Tuesday 18th November, 2014
10:30am to 11:30am
Timing is everything. If a system does not respond in a timely manner then: at best, its value is greatly diminished; and at worst, it is effectively unavailable. Reactive systems need to meet predictable response time guarantees regardless of load or datasets size, even in the presence of burst traffic and partial failure conditions.
In this talk we will explore what is means to be responsive and the fundamental design patterns required to meet predictable response time guarantees. Queueing theory, Little’s Law, Amdahl’s Law, Universal Scalability theory – we’ll cover the good bits. Then we’ll explore algorithms that work with these laws to deliver timely responses from our applications no matter what gets thrown at them.
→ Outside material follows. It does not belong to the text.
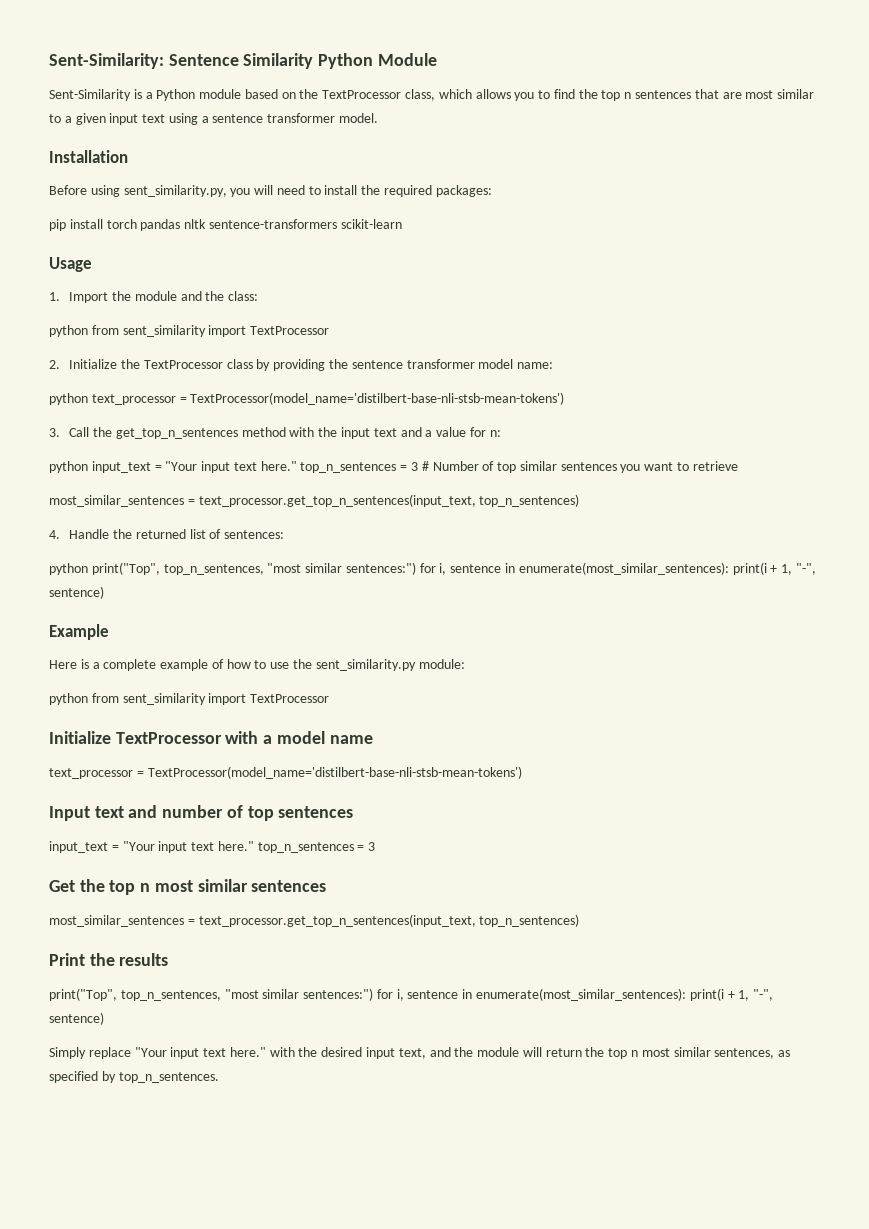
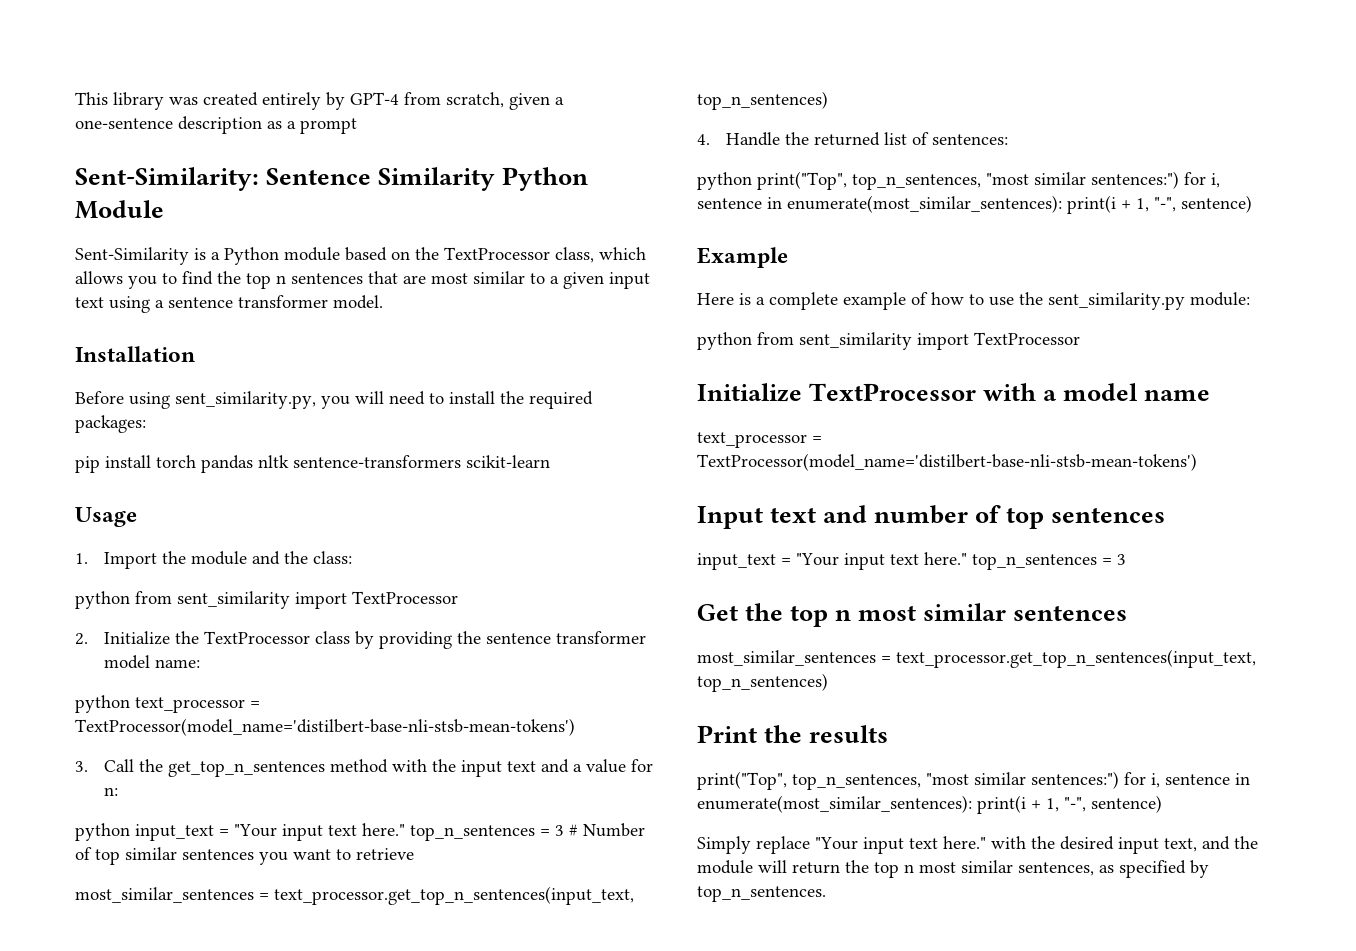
+ This library was created entirely by GPT-4 from scratch, given a one-sentence description as a prompt

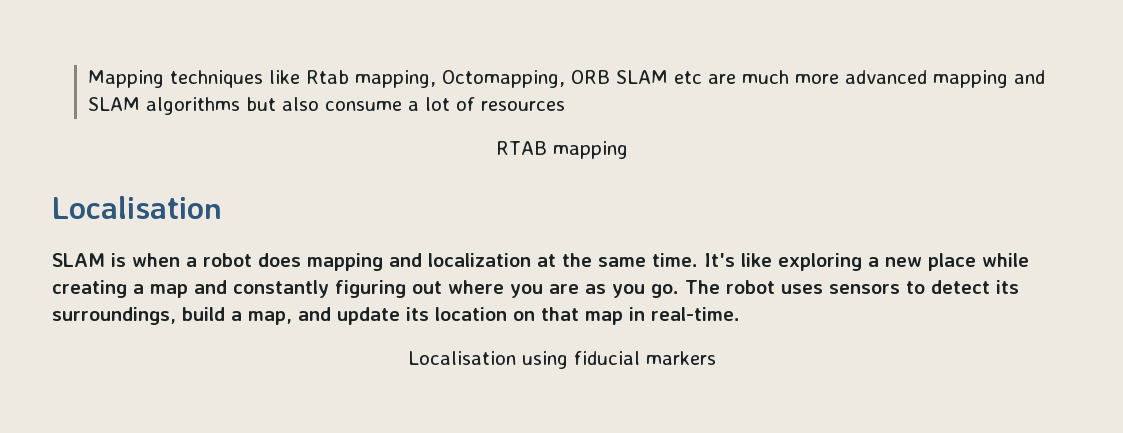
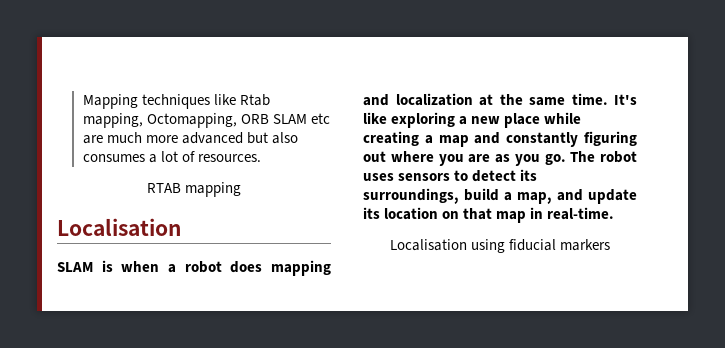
- Mapping techniques like Rtab mapping, Octomapping, ORB SLAM etc are much more advanced mapping and SLAM algorithms but also consume a lot of resources
+ Mapping techniques like Rtab mapping, Octomapping, ORB SLAM etc are much more advanced but also consumes a lot of resources.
Microseconds in high-frequency trading or milliseconds in web apps, its all the same design principles.
High-performance and low-latency specialist
Martin is a high-performance and low-latency specialist, with experience gained over two decades working on the bleeding edge of large transactional and big-data systems. He believes in Mechanical Sympathy, i.e. applying an understanding of the hardware to the creation of software as being fundamental to delivering elegant high-performance solutions. The Disruptor framework is just one example of what his mechanical sympathy has created.
Martin was the co-founder and CTO of LMAX. He blogs at mechanical-sympathy.blogspot.com, and can be found giving training courses on performance and concurrency when he is not cutting code to make systems better.